* EXERCISE AIM *
Write out every entry below exactly as it appears. Pictures do not belong in the copy.

┌────────

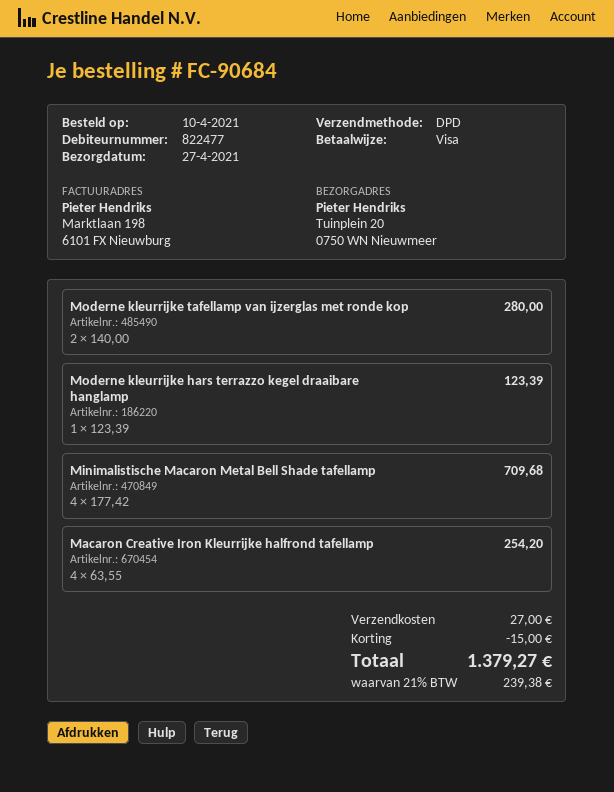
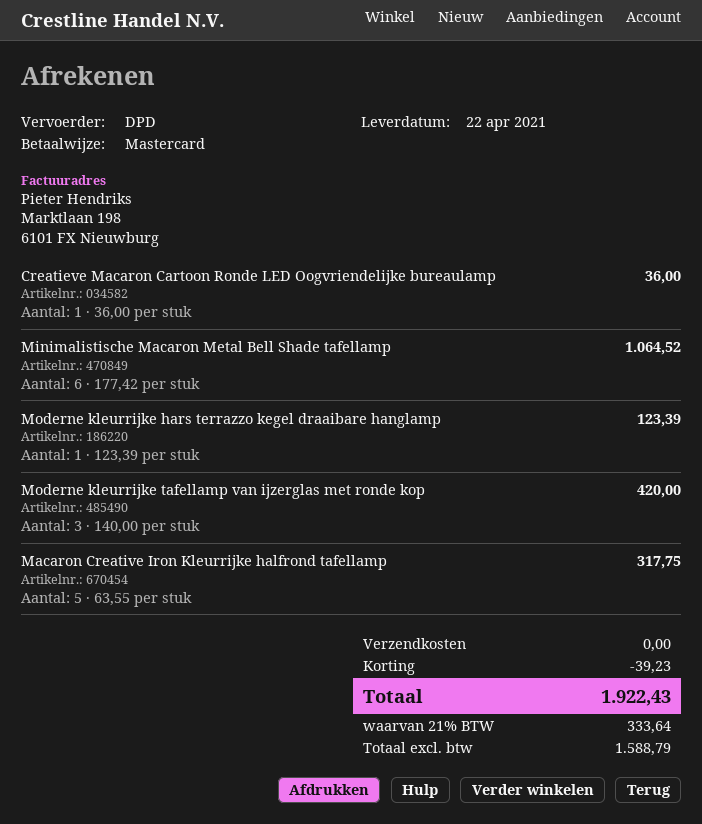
delivery date: 2021-04-27 -> 2021-04-22
payment method: Visa -> Mastercard
Moderne kleurrijke tafellamp van ijzerglas met ronde kop: 2 x 140.00 = 280.00 -> 3 x 140.00 = 420.00
Minimalistische Macaron Metal Bell Shade tafellamp: 4 x 177.42 = 709.68 -> 6 x 177.42 = 1064.52
Macaron Creative Iron Kleurrijke halfrond tafellamp: 4 x 63.55 = 254.20 -> 5 x 63.55 = 317.75
Creatieve Macaron Cartoon Ronde LED Oogvriendelijke bureaulamp: none -> 1 x 36.00 = 36.00
discount: 15.00 -> 39.23
shipping: 27.00 -> 0.00
tax: 21% = 239.38 -> 21% = 333.64
total: 1379.27 -> 1922.43

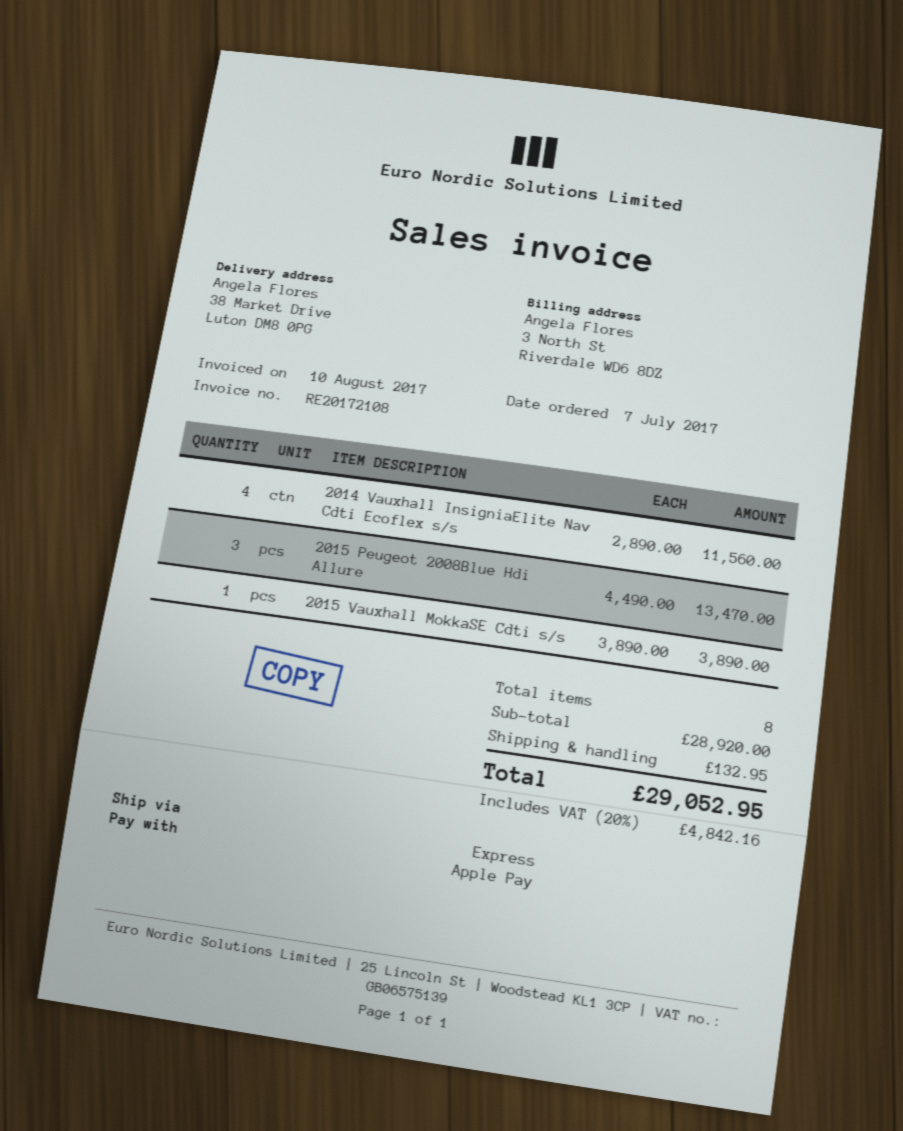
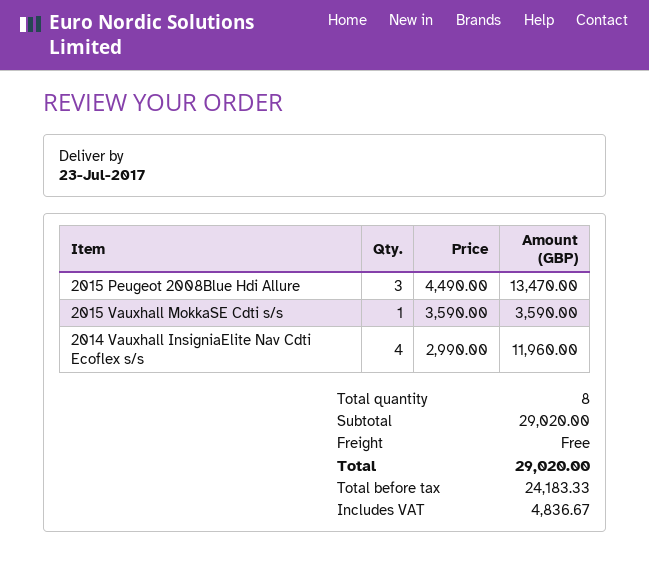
2014 Vauxhall InsigniaElite Nav Cdti Ecoflex s/s: 4 x 2890.00 = 11560.00 -> 4 x 2990.00 = 11960.00
2015 Vauxhall MokkaSE Cdti s/s: 1 x 3890.00 = 3890.00 -> 1 x 3590.00 = 3590.00
subtotal: 28920.00 -> 29020.00
shipping: 132.95 -> 0.00
tax: 4842.16 -> 4836.67
total: 29052.95 -> 29020.00

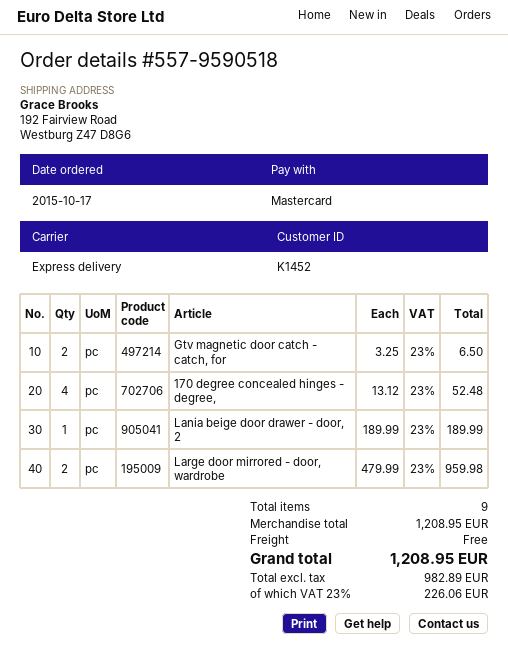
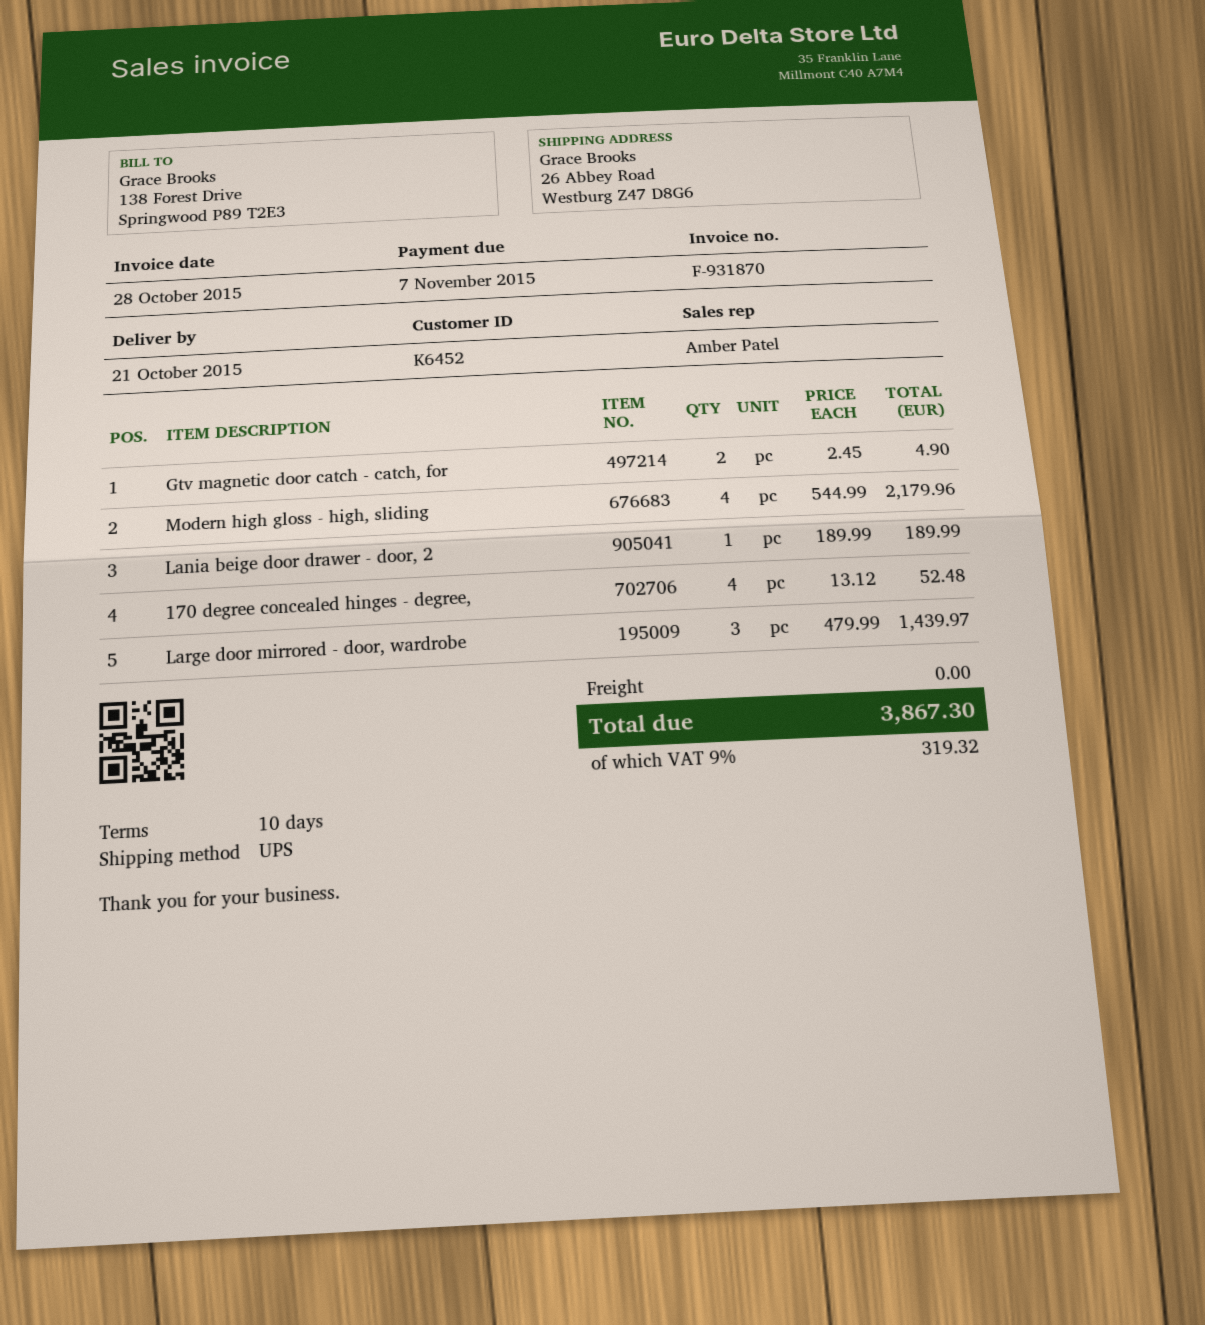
customer number: K1452 -> K6452
shipping method: express -> UPS
ship to: 192 Fairview Road, Westburg Z47 D8G6 -> 26 Abbey Road, Westburg Z47 D8G6
Gtv magnetic door catch - catch, for: 2 x 3.25 = 6.50 -> 2 x 2.45 = 4.90
Large door mirrored - door, wardrobe: 2 x 479.99 = 959.98 -> 3 x 479.99 = 1439.97
Modern high gloss - high, sliding: none -> 4 x 544.99 = 2179.96
tax: 23% = 226.06 -> 9% = 319.32
total: 1208.95 -> 3867.30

└────────

* SOLUTION FOR THIS EXERCISE *
delivery date: 2021-04-27 -> 2021-04-22
payment method: Visa -> Mastercard
Moderne kleurrijke tafellamp van ijzerglas met ronde kop: 2 x 140.00 = 280.00 -> 3 x 140.00 = 420.00
Minimalistische Macaron Metal Bell Shade tafellamp: 4 x 177.42 = 709.68 -> 6 x 177.42 = 1064.52
Macaron Creative Iron Kleurrijke halfrond tafellamp: 4 x 63.55 = 254.20 -> 5 x 63.55 = 317.75
Creatieve Macaron Cartoon Ronde LED Oogvriendelijke bureaulamp: none -> 1 x 36.00 = 36.00
discount: 15.00 -> 39.23
shipping: 27.00 -> 0.00
tax: 21% = 239.38 -> 21% = 333.64
total: 1379.27 -> 1922.43

2014 Vauxhall InsigniaElite Nav Cdti Ecoflex s/s: 4 x 2890.00 = 11560.00 -> 4 x 2990.00 = 11960.00
2015 Vauxhall MokkaSE Cdti s/s: 1 x 3890.00 = 3890.00 -> 1 x 3590.00 = 3590.00
subtotal: 28920.00 -> 29020.00
shipping: 132.95 -> 0.00
tax: 4842.16 -> 4836.67
total: 29052.95 -> 29020.00

customer number: K1452 -> K6452
shipping method: express -> UPS
ship to: 192 Fairview Road, Westburg Z47 D8G6 -> 26 Abbey Road, Westburg Z47 D8G6
Gtv magnetic door catch - catch, for: 2 x 3.25 = 6.50 -> 2 x 2.45 = 4.90
Large door mirrored - door, wardrobe: 2 x 479.99 = 959.98 -> 3 x 479.99 = 1439.97
Modern high gloss - high, sliding: none -> 4 x 544.99 = 2179.96
tax: 23% = 226.06 -> 9% = 319.32
total: 1208.95 -> 3867.30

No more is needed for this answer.